Presque tous les habitants d’Amlikon-Bissegg ont signé une pétition réclamant un droit de codécision. Jeudi dernier, les opposants au parc éolien se sont réunis pour une séance d’information à la distillerie Macardo du village. Ils y ont exprimé leur mécontentement. Le ton était ferme. «Nous n’avons rien contre l’énergie éolienne. Mais une telle installation ne doit pas se trouver si près de chez nous», a martelé le président de la commune.

Les opposants à l’éolien bientôt réduits au silence?

La petite commune n’est pas seule à se battre. L’association Freie Landschaft Thurgau (FLTG, Paysage libre de Thurgovie), du Soleurois et habitant de Grenchenberg Elias Meier, veut également empêcher la construction du parc éolien de Thundorf.

Pour cela, les fédérations, les associations et les riverains ont jusqu’à présent la possibilité de faire opposition à de nombreuses étapes de la planification d’un parc éolien. Ils peuvent porter ensuite les procédures devant le Tribunal fédéral et obtenir des retards massifs sur l’aboutissement du projet.

La commission de l’environnement du Conseil national risque toutefois de chambouler les choses.
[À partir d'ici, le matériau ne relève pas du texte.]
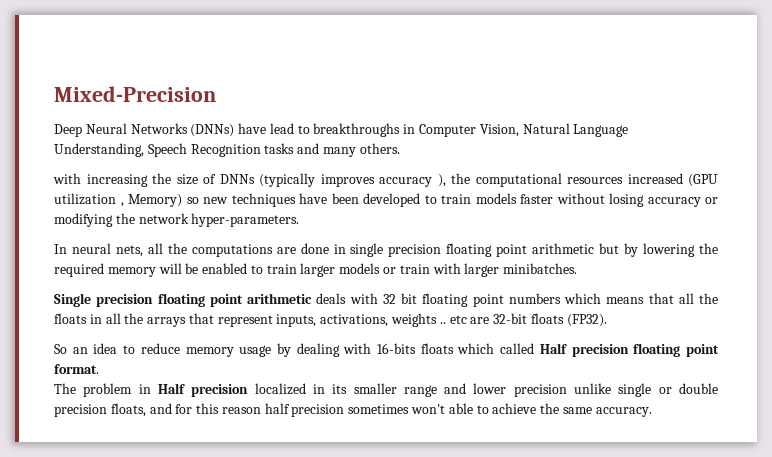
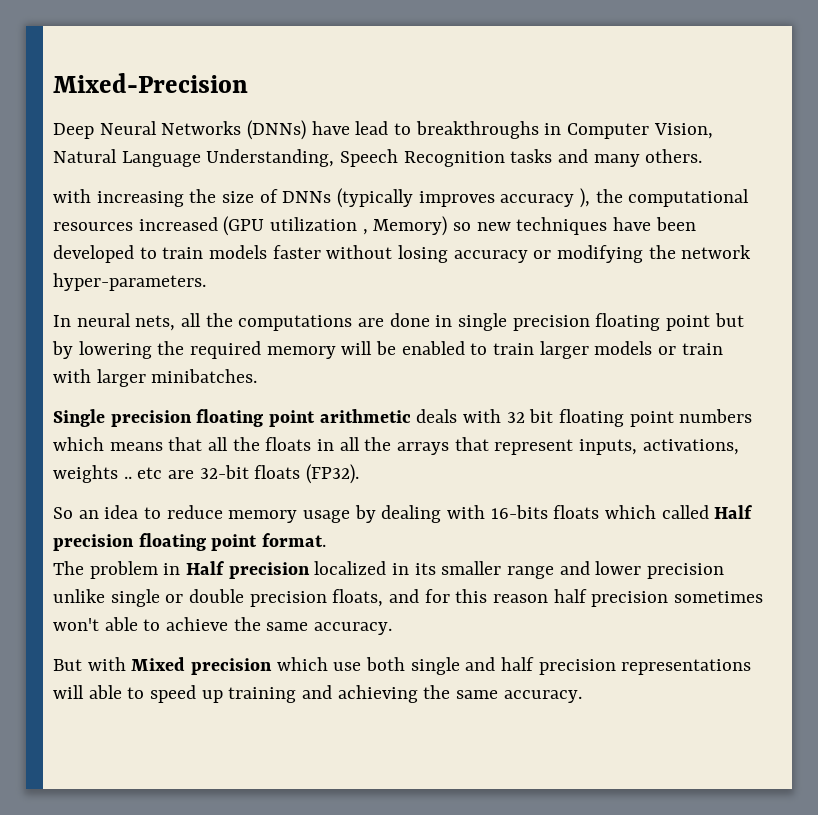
[532,243,595,254] arithmetic -> (711, 323) none
(652, 412) none -> [53,657,752,675] [53,685,582,703] // But with Mixed precision which use both single and half precision representations will able to speed up training and achieving the same accuracy.

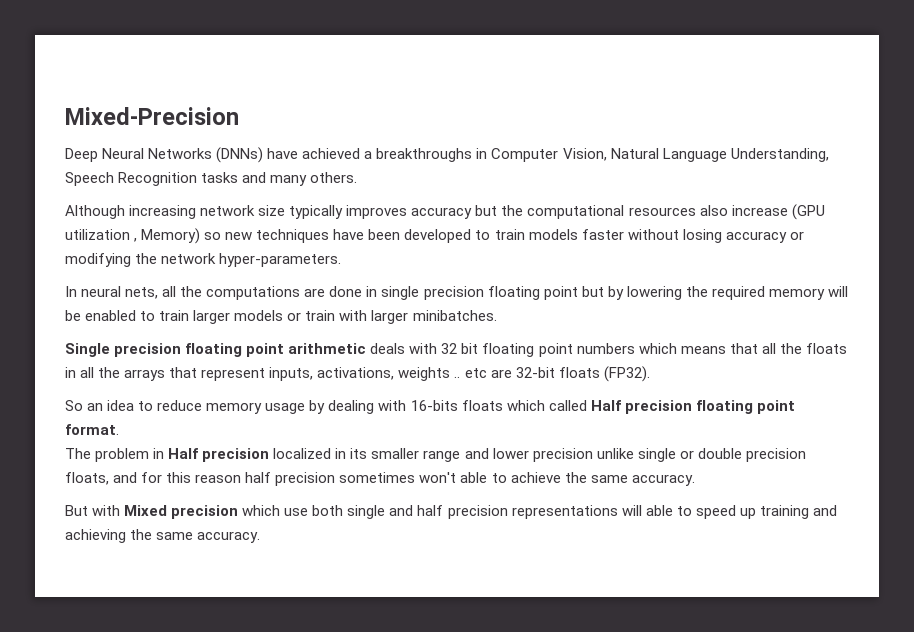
[355,121,412,135] lead to -> [302,148,373,159] achieved a
[53,188,414,208] with increasing the size of DNNs (typically -> [65,205,344,219] Although increasing network size typically
[580,188,591,208] ), -> [475,205,498,216] but
[138,217,218,231] increased -> [699,205,788,216] also increase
À l’avenir, une nouvelle loi doit empêcher de contester plusieurs fois, et jusqu’au Tribunal fédéral, la construction de parcs éoliens planifiés en Suisse.

Le projet de loi stipule que les installations éoliennes d’intérêt national n’auront plus besoin de permis de construire. Une fois le plan d’affectation adopté (auquel les associations et les ayants droit peuvent toujours s’opposer), il sera possible de lancer les travaux.

Actuellement traitée par le Conseil national et le Conseil des Etats, la loi déclarée comme «urgente» devrait entrer en vigueur dès décembre prochain.

Thundorf peut-être bientôt «d’intérêt national»

Jusqu’à présent, deux installations sont mentionnées dans la loi prévue: un parc éolien dans le canton de Vaud et un autre à Granges (SO). Ce dernier devrait un jour produire 30 GWh d’électricité. L’association Birdlife Suisse et l’association pour la protection des oiseaux du canton de Soleure ont porté plainte jusqu’au Tribunal fédéral contre le plan d’affectation nécessaire à cet effet. En novembre 2021, le tribunal a décidé que le parc éolien pouvait être construit, mais qu’il devait être redimensionné.

Si le Conseil national et le Conseil des Etats votent en faveur de la loi urgente, les travaux de construction devraient bientôt commencer à Granges. La procédure liée au permis de construire serait alors supprimée.

Le parc éolien de Thundorf devrait logiquement profiter de cette nouvelle loi. Pour le conseiller national thurgovien Kurt Egger (Verts), les opposants du village n’auraient plus les armes pour contrer le projet. Le politicien siège lui-même dans la commission de l’environnement et a participé à l’élaboration de la loi urgente. «Avec une puissance de 80 GWh d’électricité, le parc éolien de Thundorf sera rapidement considéré comme un projet d’intérêt national», affirme-t-il, convaincu.